Mert müdür odasından çıkınca müdürün bahsettiği arka kapıyı karşısında buldu. Küçük kapıdan çıktı ve muhasebe binasına yöneldi. Arada çok bir mesafe yoktu. İki dakika sonra kendisini yurt ücretini öderken buldu. Ödemeyi yaptığına dair bir de makbuz aldı. Muhasebedeki adam yurt ücretini her ay düzenli olarak buraya getirmesi gerektiğini söyledi. Mert "Tamam." Dedi. Adamdan aldığı makbuzla oradan ayrıldı.

Tekrar müdürün odasına geldiklerinde babası ikinci çayı içiyordu. Müdür bir de sigara ikram etmişti. Babasının keyfine diyecek yoktu. Mert'in karnı acıkmıştı ve aç karna hayatta sigara içmezdi. Çünkü hemen midesinin bulandığını hissederdi. Ama babası ne durumda olursa olsun çayın yanında mutlaka sigara da içerdi. Bu yüzden ağzında doğru düzgün diş bile kalmamıştı. Henüz kırk üç yaşında olması bile onu kurtaramamıştı.

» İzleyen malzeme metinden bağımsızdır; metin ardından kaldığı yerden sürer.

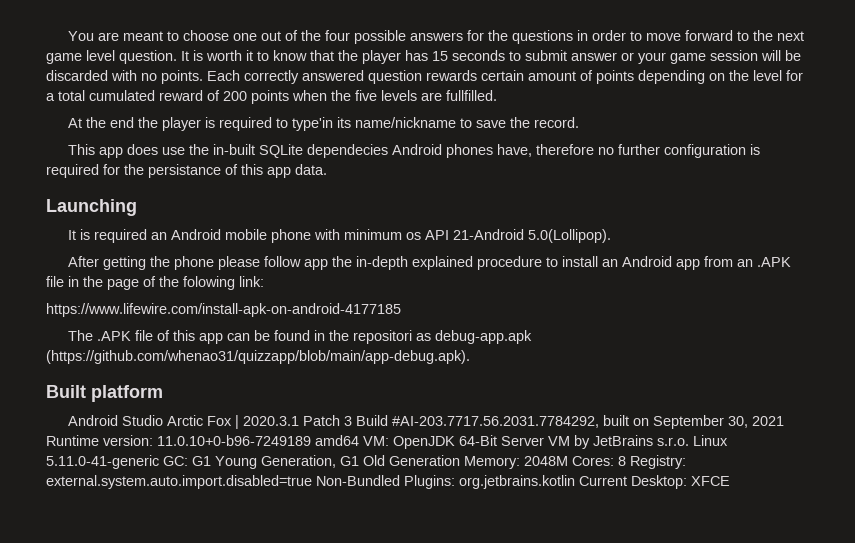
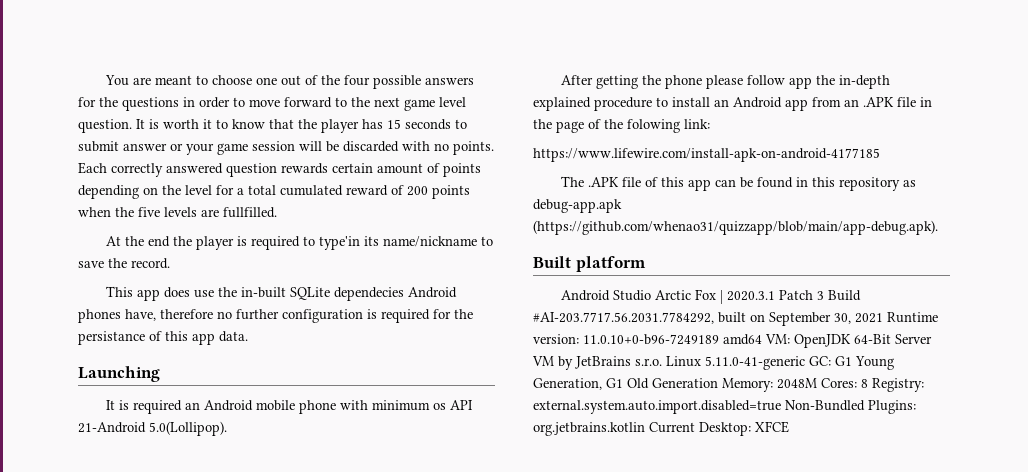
- The .APK file of this app can be found in the repositori as debug-app.apk (https://github.com/whenao31/quizzapp/blob/main/app-debug.apk).
+ The .APK file of this app can be found in this repository as debug-app.apk (https://github.com/whenao31/quizzapp/blob/main/app-debug.apk).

Müdür Mert'in getirdiği makbuzu aldı. Bütün belgelerini toparladı. Babasına da doldurması için birkaç belge uzattı. Babası çayını elinden indirmek zorunda kaldığı için huzursuzlandı. Mert onun bu hareketlerinden hiç hoşlanmıyordu. Ama babasına bunlardan bahsetmeye de cesareti yoktu. Babası yavaş hareketlerle belgeleri doldurdu. Nihayet belgeleri doldurduğunda müdür imza atması gereken yerleri de gösterdi.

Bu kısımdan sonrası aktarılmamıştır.